* [What is expected] Report each line of the records where "Quick" occurs.

* [Given entries]
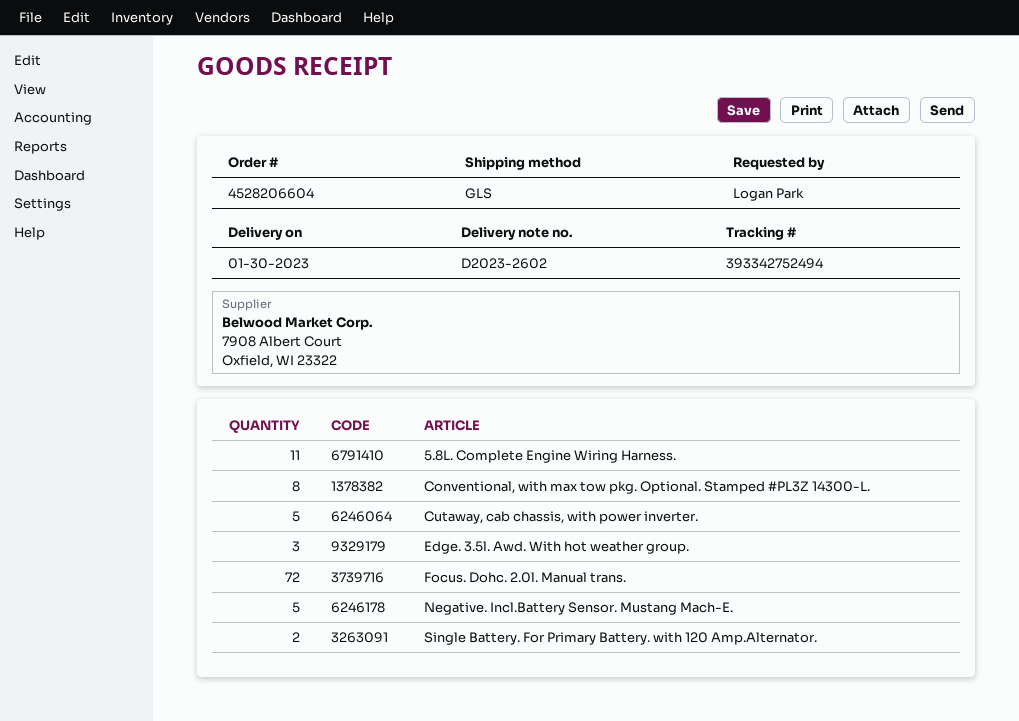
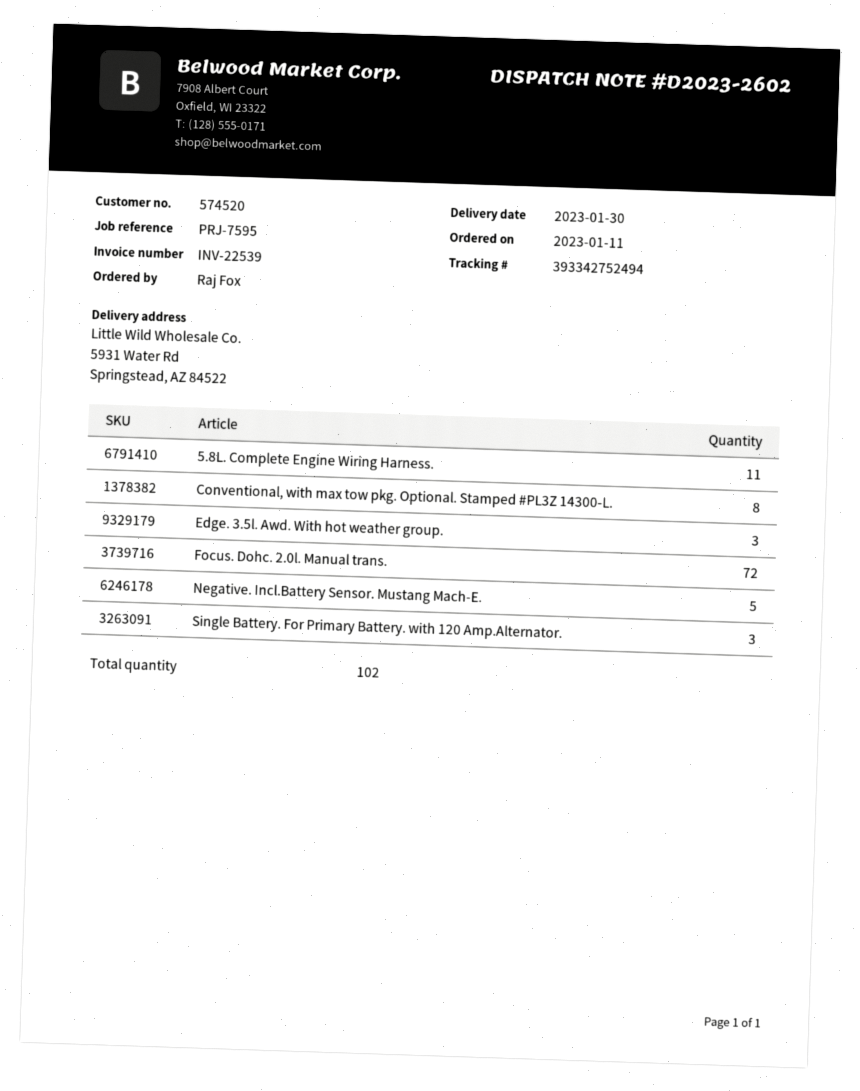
ordered by: Logan Park -> Raj Fox
Cutaway, cab chassis, with power inverter.: 5 -> none
Single Battery. For Primary Battery. with 120 Amp.Alternator.: 2 -> 3

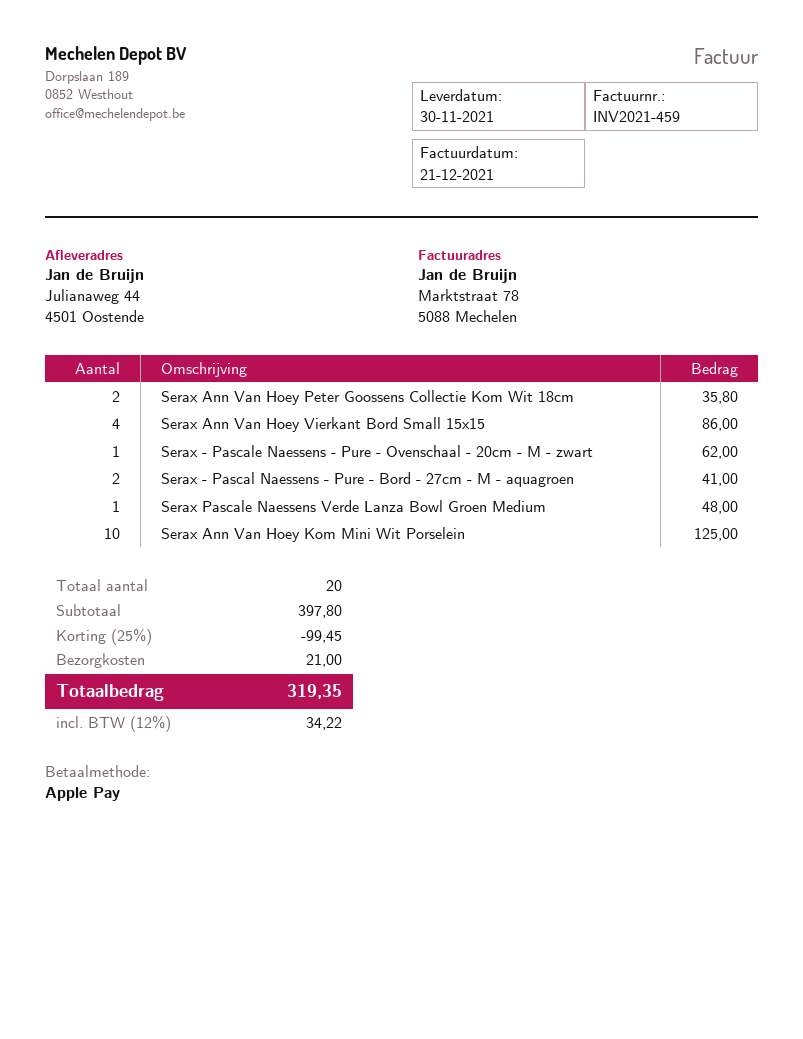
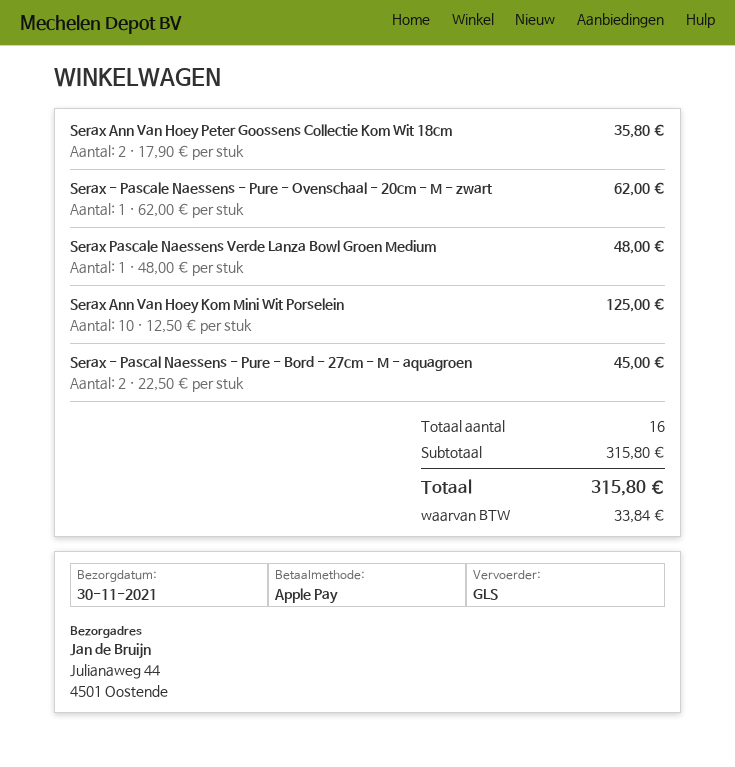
Serax Ann Van Hoey Vierkant Bord Small 15x15: 4 for 86.00 -> none
Serax - Pascal Naessens - Pure - Bord - 27cm - M - aquagroen: 2 for 41.00 -> 2 for 45.00
total quantity: 20 -> 16
subtotal: 397.80 -> 315.80
discount: 25% = 99.45 -> none
shipping: 21.00 -> none
tax: 34.22 -> 33.84
total: 319.35 -> 315.80

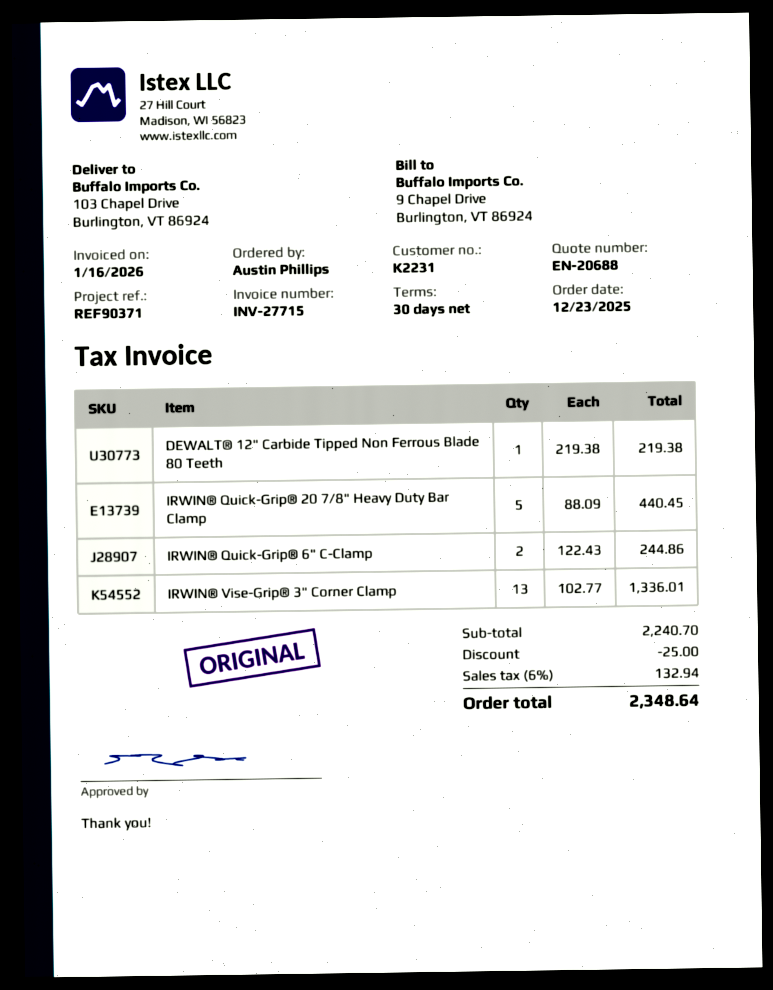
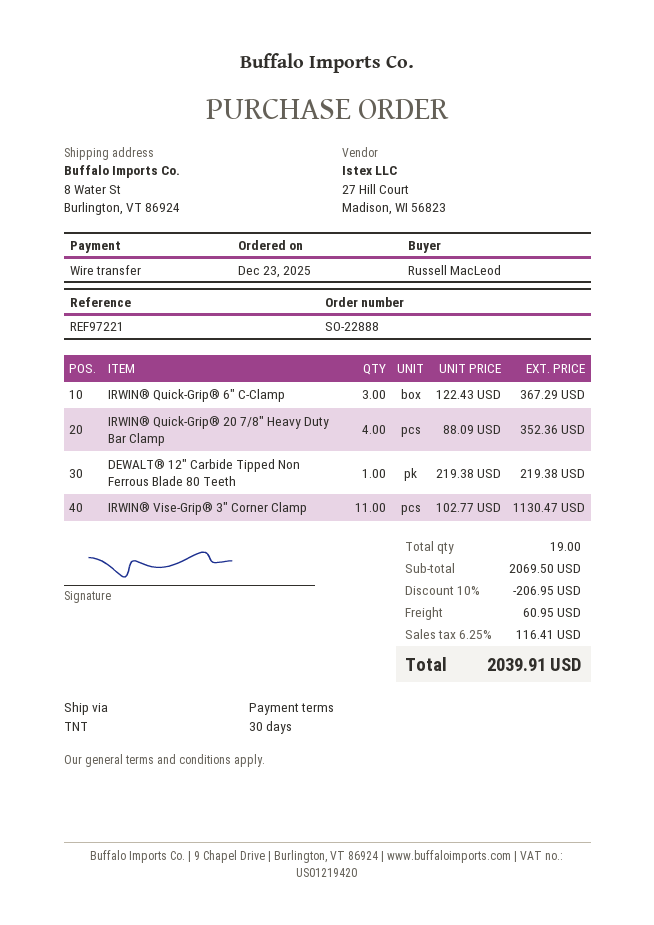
reference: REF90371 -> REF97221
ordered by: Austin Phillips -> Russell MacLeod
ship to: 103 Chapel Drive, Burlington, VT 86924 -> 8 Water St, Burlington, VT 86924
IRWIN® Quick-Grip® 20 7/8" Heavy Duty Bar Clamp: 5 x 88.09 = 440.45 -> 4 x 88.09 = 352.36
IRWIN® Quick-Grip® 6" C-Clamp: 2 x 122.43 = 244.86 -> 3 x 122.43 = 367.29
IRWIN® Vise-Grip® 3" Corner Clamp: 13 x 102.77 = 1336.01 -> 11 x 102.77 = 1130.47
subtotal: 2240.70 -> 2069.50
discount: 25.00 -> 206.95
shipping: none -> 60.95
tax: 6% = 132.94 -> 6.25% = 116.41
total: 2348.64 -> 2039.91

* [Exercise output]
IRWIN® Quick-Grip® 20 7/8" Heavy Duty Bar Clamp: 5 x 88.09 = 440.45 -> 4 x 88.09 = 352.36
IRWIN® Quick-Grip® 6" C-Clamp: 2 x 122.43 = 244.86 -> 3 x 122.43 = 367.29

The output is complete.